Ero felice a quei tempi. Vestivo sempre bene, mangiavo frequentemente nei ristoranti e vivevo con tutta quella bella gente, quasi un esercito al seguito del regista per la realizzazione del film.
Come per magia l’esistenza era cambiata totalmente: dalla monotona vita del paese si passava in un mondo fantastico, entusiasmante. Una nuova vita dove le esperienze, le parole e i ragionamenti che assorbivo mi aprivano nuove ed importati strade del sapere e della conoscenza.
Quando terminammo le riprese del film, decisi di partire per Roma, dove avrei continuato a lavorare nel cinema con nuove comparse nei successivi lavori del regista.
In tanti eravamo alloggiati in un albergo della capitale. Una sera Pasolini mi chiamò nella sua stanza. Forse era triste, forse aveva bisogno di parlare, di compagnia. Il problema che io, imbottito di pregiudizi, andai immediatamente via, e il giorno dopo feci ritorno in questa terra amara.
È il destino di ogni uomo. Oggi raccolgo ferri vecchi, rimpiangendo gli errori di gioventù. Ero un bel ragazzo, proprio un bel ragazzo calabrese. Forse avrei potuto fare qualcosa di diverso».
La memoria sedimenta emozioni. Sembrava trasognato, con lo sguardo perso nel vuoto.
Scrutavo ogni suo movimento del viso, le vene delle tempie ingrossate, i nervi del collo che pulsavano. Sprizzava rabbia, non era troppo difficile capirlo, perché la sua vita era andata in direzione contraria ai suoi sogni.
Proprio in quel momento ritornano Ugo e Masino. Si spezza improvvisamente un equilibrio e il mio amico, quasi preso da una forma di timore, si allontana senza nemmeno salutarmi. Monta sul vespino e spinge con forza il piede destro sulla pedalina dell’accensione. Si avvia. Alzo lentamente il braccio per salutarlo, mentre l’uomo con il suo carico sporgente si allontana lungo la contorta lingua d’asfalto.

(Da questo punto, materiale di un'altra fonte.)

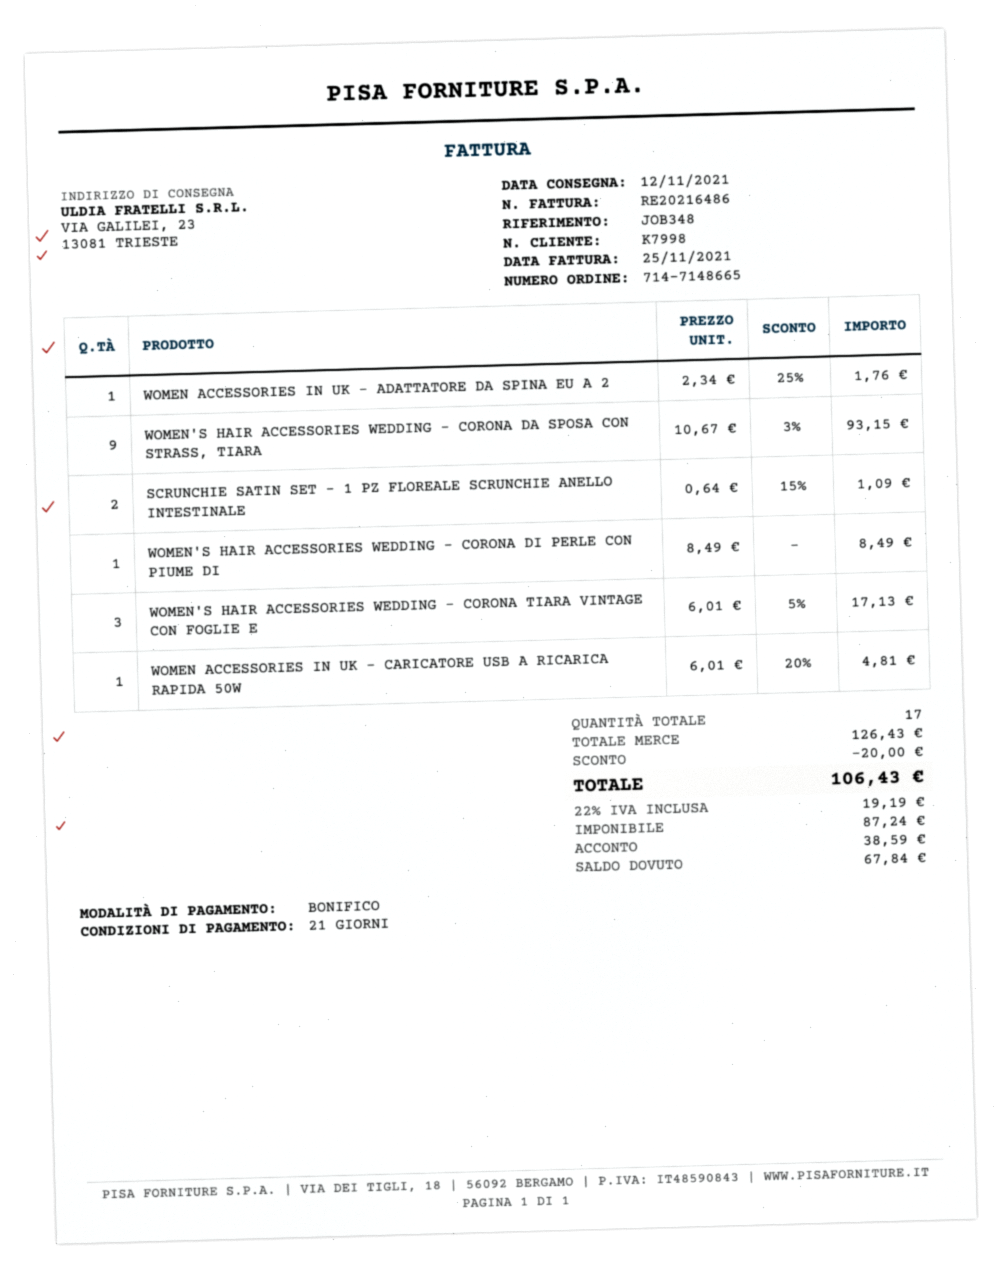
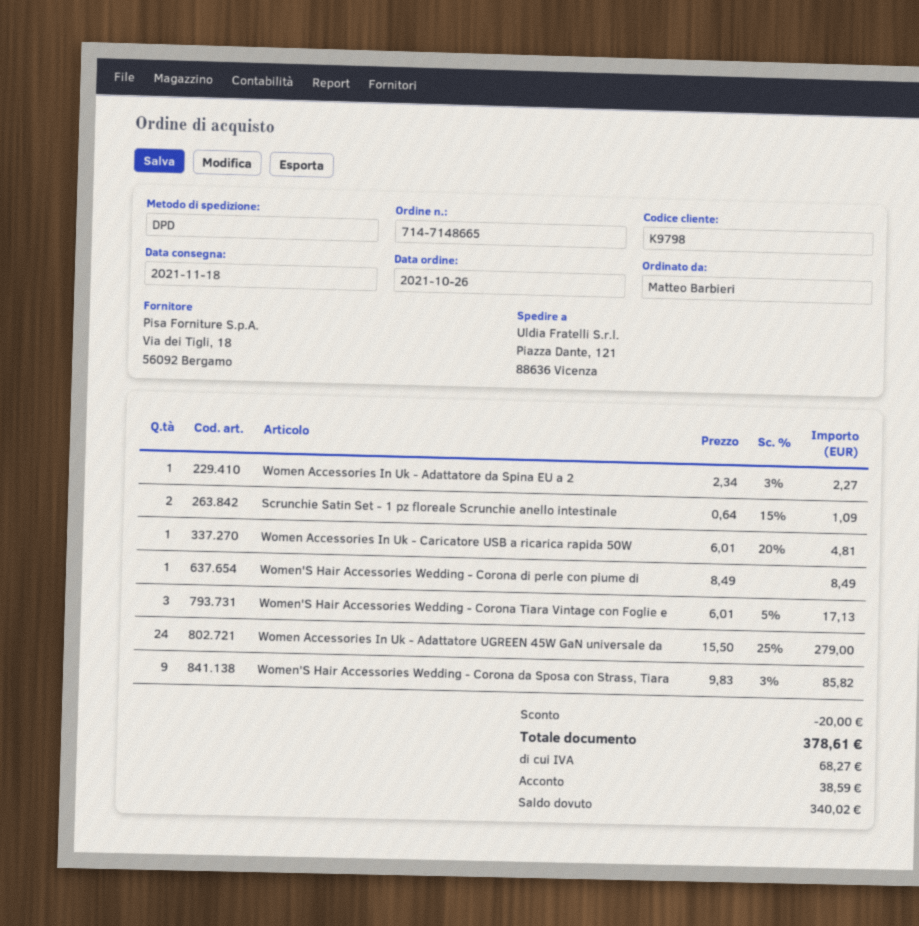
delivery date: 2021-11-12 -> 2021-11-18
customer number: K7998 -> K9798
ship to: VIA GALILEI, 23, 13081 TRIESTE -> Piazza Dante, 121, 88636 Vicenza
WOMEN ACCESSORIES IN UK - ADATTATORE DA SPINA EU A 2: 1 x 2.34 - 25% = 1.76 -> 1 x 2.34 - 3% = 2.27
WOMEN'S HAIR ACCESSORIES WEDDING - CORONA DA SPOSA CON STRASS, TIARA: 9 x 10.67 - 3% = 93.15 -> 9 x 9.83 - 3% = 85.82
Women Accessories In Uk - Adattatore UGREEN 45W GaN universale da: none -> 24 x 15.50 - 25% = 279.00
tax: 19.19 -> 68.27
total: 106.43 -> 378.61
balance: 67.84 -> 340.02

Mi era apparso improvvisamente, come un fantasma del passato. Giacomo figlio di Arfeo nel Vangelo di Pasolini, era Marcello Galdini di Cutro. Non lo rividi mai più.

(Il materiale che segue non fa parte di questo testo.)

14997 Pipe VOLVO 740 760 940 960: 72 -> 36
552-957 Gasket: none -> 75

Venni a sapere, molto tempo dopo, che Marcello, conosciuto da tutti come “Ponghino”, era morto. Il cadavere venne ritrovato, dopo qualche giorno dal decesso, in una discarica di rifiuti nella periferia di Cutro. Dicono per tappargli la bocca, perché Marcello, senza troppi timori, si permetteva di dileggiare i mafiosi locali, per strada e nei bar. Lo faceva con la forza della parola. Era un uomo capace di pensare e di agire, a suo modo, in difesa della libertà, con coraggio e incoscienza. Era un uomo capace di indignarsi, capace di portarsi dentro una pasoliniana tensione civile politica e morale.
L’onorata società non poteva accettare tutto questo, non poteva farsi sputtanare da uno che raccattava ferro vecchio per campare. Unica sentenza quella di morte. E per dimostrare che Marcello non valeva nulla, venne assassinato ed abbandonato in una squallida discarica, nella logica di un particolare codice mafioso che si nutre di altrettanti particolari simbolismi.

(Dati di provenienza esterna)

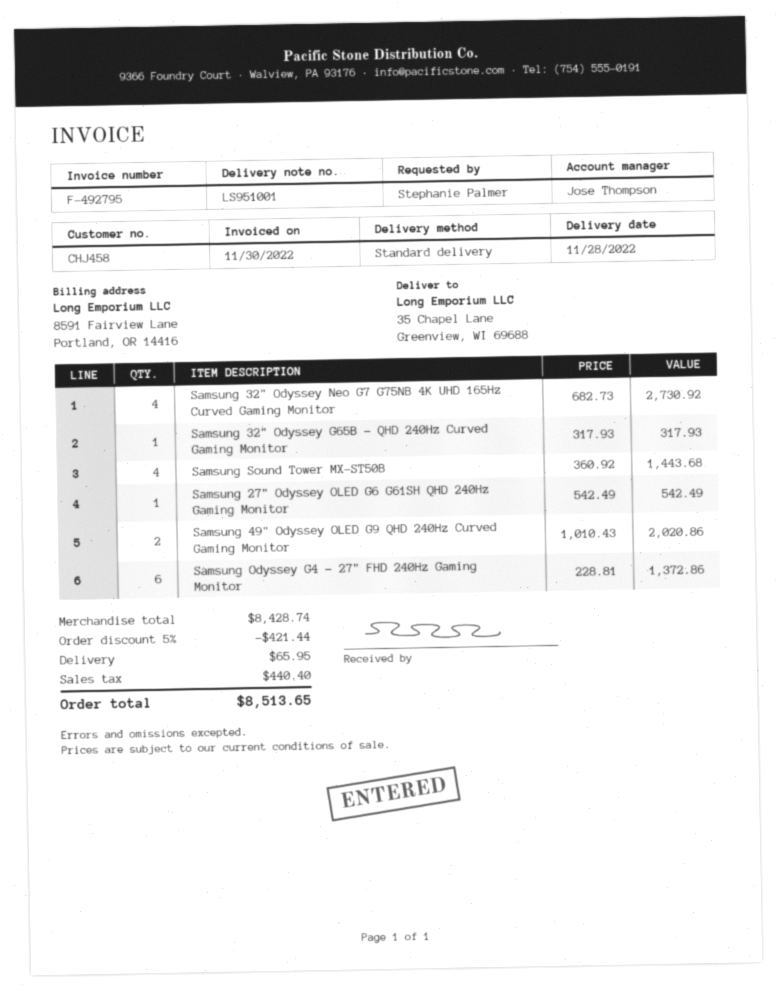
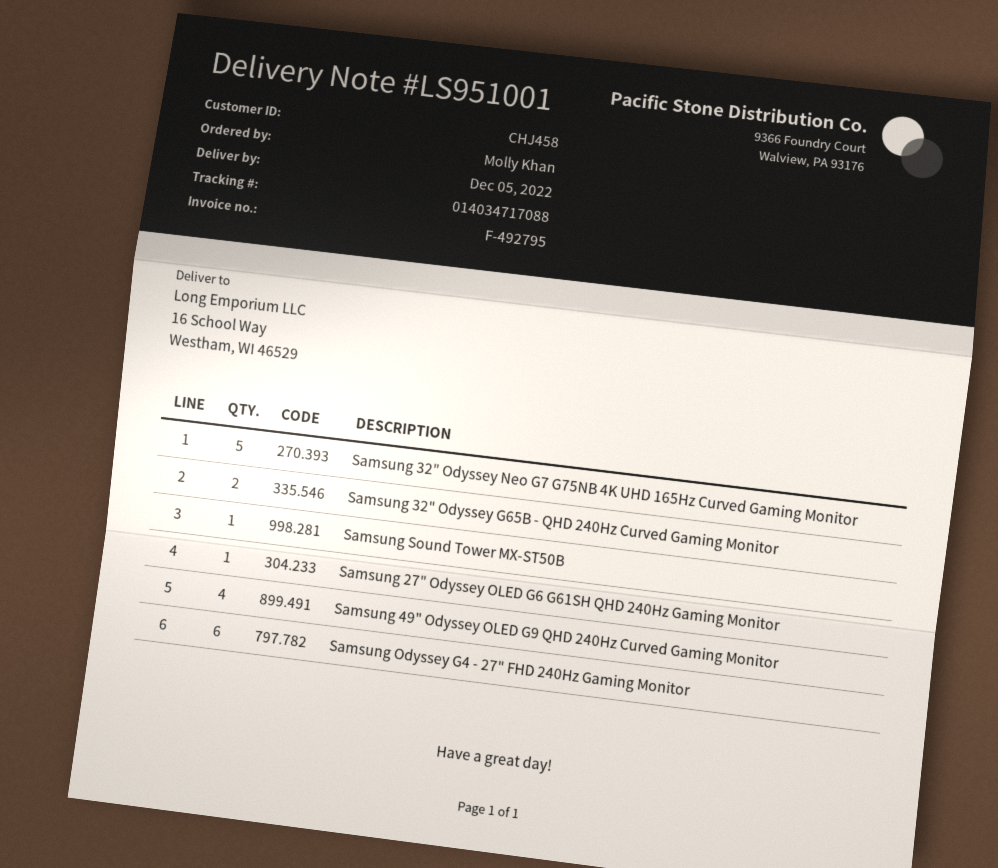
delivery date: 2022-11-28 -> 2022-12-05
ordered by: Stephanie Palmer -> Molly Khan
ship to: 35 Chapel Lane, Greenview, WI 69688 -> 16 School Way, Westham, WI 46529
Samsung 32" Odyssey Neo G7 G75NB 4K UHD 165Hz Curved Gaming Monitor: 4 -> 5
Samsung 32" Odyssey G65B - QHD 240Hz Curved Gaming Monitor: 1 -> 2
Samsung Sound Tower MX-ST50B: 4 -> 1
Samsung 49" Odyssey OLED G9 QHD 240Hz Curved Gaming Monitor: 2 -> 4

Marcello si struggeva nel riassumere la sua vita in una recriminazione, vivendo il presente in una condizione di marginalizzazione. È andato via nel peggior modo possibile, dimenticato in fretta, troppo in fretta dalla società civile. Ha vissuto un’esistenza determinandosi sempre secondo una propria legge; è morto secondo quella degli altri.
Pasolini ebbe a dire che solo agli estremi della scala sociale si riconoscono i re. E Ponghino era un re.